В этот час там было безлюдно. После скромной школьной обстановки, в которой протекли последние годы, сказочные здания, окружающие площадь, пальма посреди нее, плети вьюнка с темно-красными цветами, свисающие с террас дворца, отливающего охрой, ошеломили ее. Вызывали восхищение и люди, непринужденностью своих движений, легкостью походки. Когда она смотрела на них, ей казалось, что сама она передвигается словно калека. Она перешла площадь и остановилась под навесом перед витриной, которую увидела из окошка. Это был не хрусталь, как ей почудилось. Прозрачные блестящие вещицы оказались драгоценными камнями в футлярах.

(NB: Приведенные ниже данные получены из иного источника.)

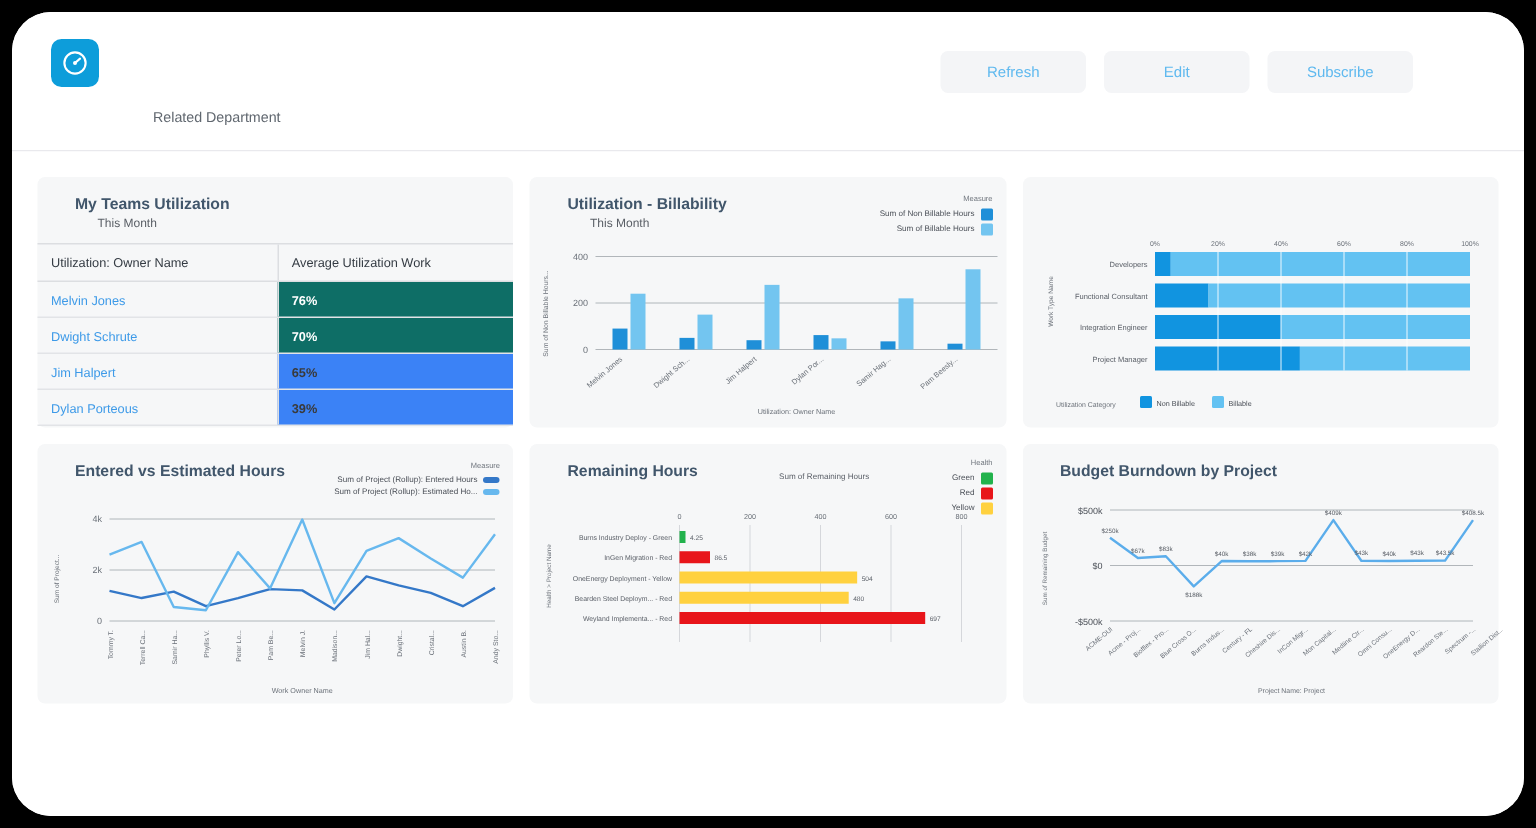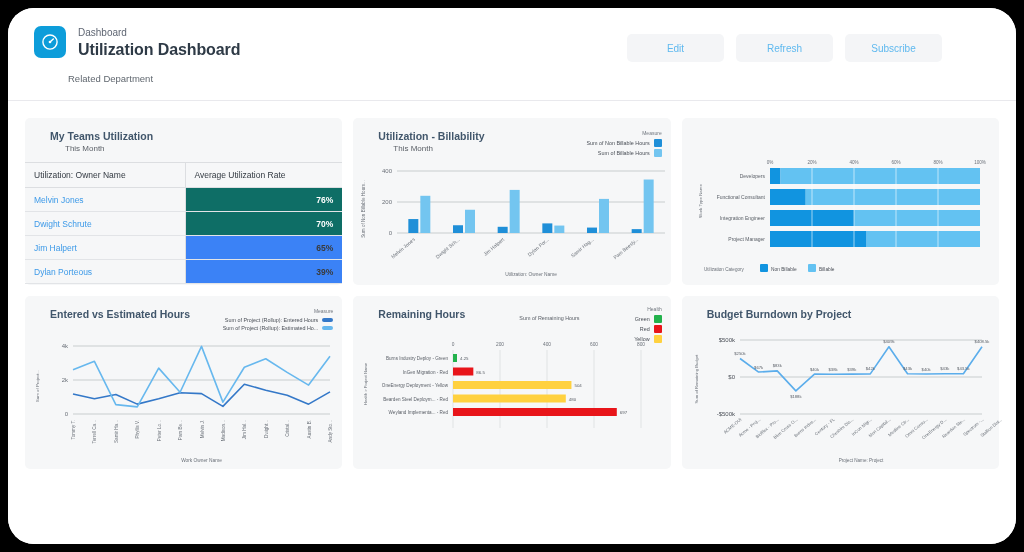--- a/index.html
+++ b/index.html
@@ -99,10 +99,6 @@
         <path d="M12 12 L16 8.5" stroke="#fff" stroke-width="1.7" stroke-linecap="round"></path>
         <circle cx="12" cy="12" r="1.6" fill="#fff"></circle>
       </svg>
-    </div>
-    <div class="header-titles">
-      <div class="breadcrumb">Dashboard</div>
-      <div class="page-title">Utilization Dashboard</div>
     </div>
     <div class="related-dept">Related Department</div>
     <div class="hdr-buttons">

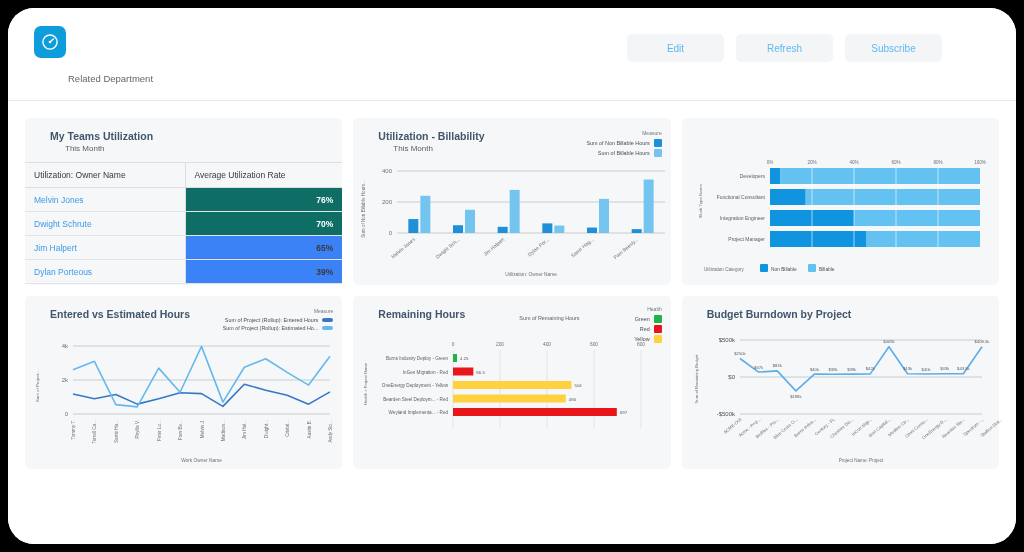--- a/index.html
+++ b/index.html
@@ -102,8 +102,8 @@
     </div>
     <div class="related-dept">Related Department</div>
     <div class="hdr-buttons">
+      <button class="hdr-btn">Refresh</button>
       <button class="hdr-btn">Edit</button>
-      <button class="hdr-btn">Refresh</button>
       <button class="hdr-btn">Subscribe</button>
     </div>
   </div>

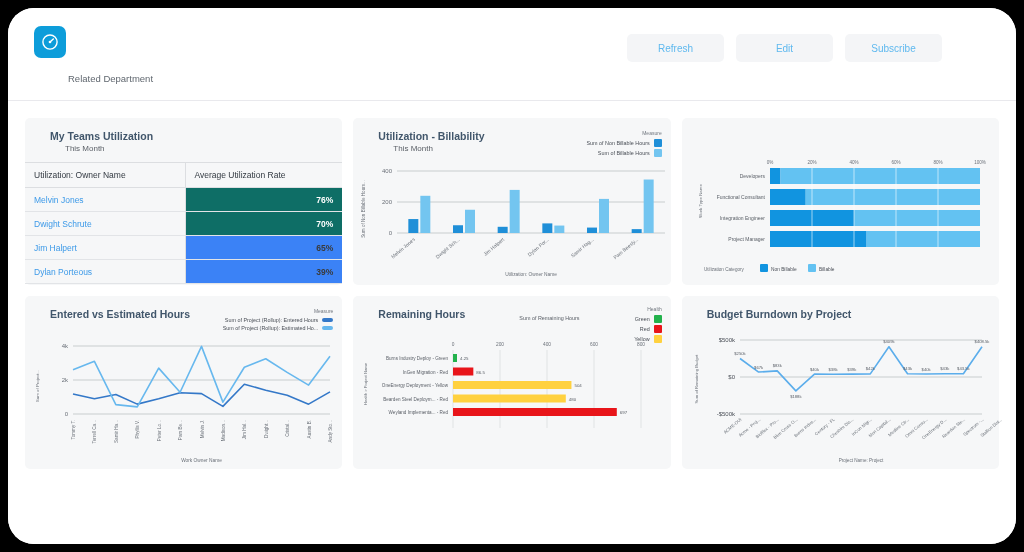--- a/index.html
+++ b/index.html
@@ -33,7 +33,7 @@
   .header-titles { position: absolute; left: 70px; top: 18px; }
   .breadcrumb { font-size: 10px; color: #5f6673; line-height: 13px; }
   .page-title { font-size: 16px; font-weight: bold; color: #2e3a46; line-height: 20px; margin-top: 1px; letter-spacing: -.1px; }
-  .related-dept { position: absolute; left: 60px; top: 65px; font-size: 9.5px; color: #60676f; }
+  .related-dept { position: absolute; left: 94px; top: 65px; font-size: 9.5px; color: #60676f; }
   .hdr-buttons { position: absolute; right: 74px; top: 26px; display: flex; gap: 12px; }
   .hdr-btn {
     width: 97px; height: 28px;

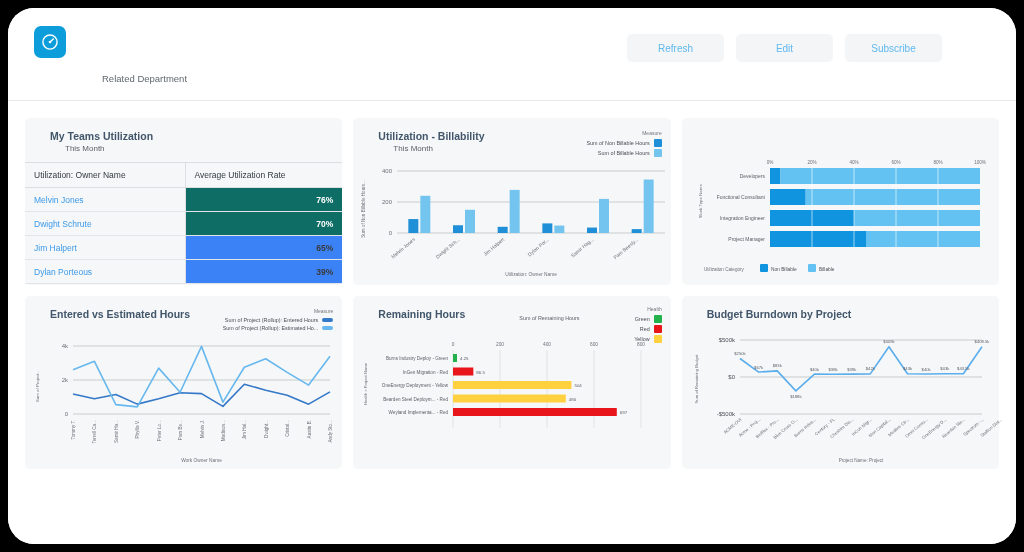--- a/index.html
+++ b/index.html
@@ -121,7 +121,7 @@
           <thead>
               <tr>
             <th style="width:160px">Utilization: Owner Name</th>
-            <th class="c2">Average Utilization Rate</th>
+            <th class="c2">Average Utilization Work</th>
           </tr>
             </thead>
           <tbody id="teams-body">

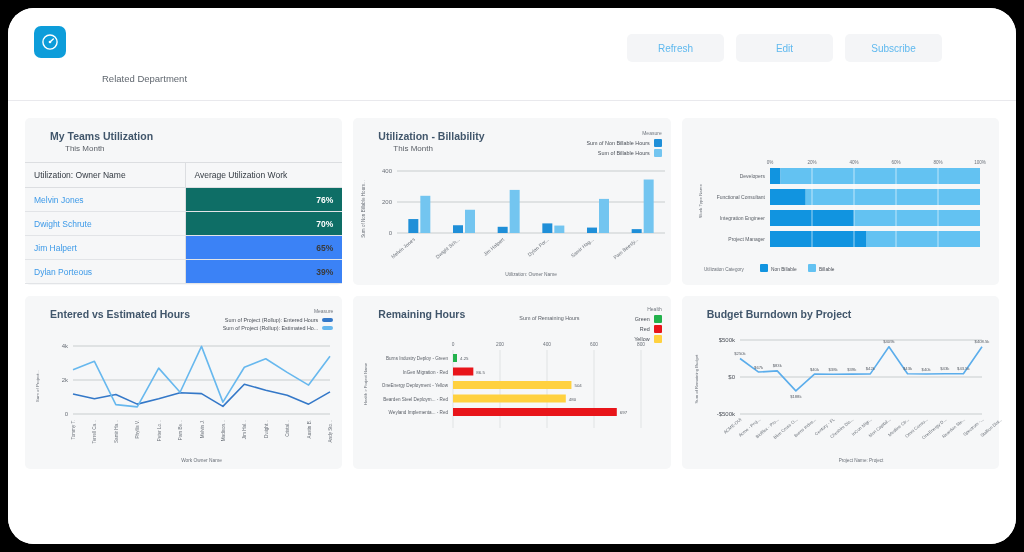--- a/index.html
+++ b/index.html
@@ -76,7 +76,7 @@
     border-bottom: 1px solid #e2e4e7;
   }
   .tbl td.name { color: #3d9ae8; }
-  .tbl td.val { text-align: right; font-weight: bold; border-left: 1px solid #dcdee1; }
+  .tbl td.val { font-weight: bold; border-left: 1px solid #dcdee1; }
   .val.teal { background: #0e6e66; color: #ffffff; }
   .val.orange { background: #3b82f6; color: #3a3a3a; }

Когда-нибудь она выйдет замуж за знаменитого человека, он будет возить ее на вечера и приемы, где она сможет блистать такими же драгоценностями, а может, и лучшими, ведь те, что она почти наверняка унаследует после тетки Энн, славятся своей несравненной красотой. Она повернула голову к порталу соседней церкви, и тут ее вдруг поразило чье-то лицо. То была женщина лет шестидесяти. Нельзя было не обратить внимания на ее стройность, на это выражение жестокости и горя. Она двигалась словно во сне и вместе с тем так величаво и гордо, что ее можно было счесть королевой Венеции, существуй такая на свете. Брови были сдвинуты мрачно и решительно, но даже в этом проступало изящество! Очевидно, она страдала, и так же очевидно, замышляла страшную месть, чтобы расплатиться за свои страдания. Не королева Венеции, а королева Ночи, прошептала Алиса и вспомнила Моцарта. Она пошла за женщиной, пересекла следом площадь, увидела, как та свернула в переулок и направилась к порталу дворца неподелку от отеля, где ее поджидал молодой человек в длинном сером плаще. Взявшись под руку, они прошли через портал. Девушка замерла на противоположном тротуаре и ждала, не осветятся ли окна. Канал, отделявший ее от дворца, был в тот час почти пуст. Вскоре после того, как закрылись двери портала, перед ним остановилась одинокая гондола. Какой-то человек встал в лодке во весь рост; он уже готов был прыгнуть на тротуар, но, видимо, передумал и снова уселся. Гондола поплыла дальше.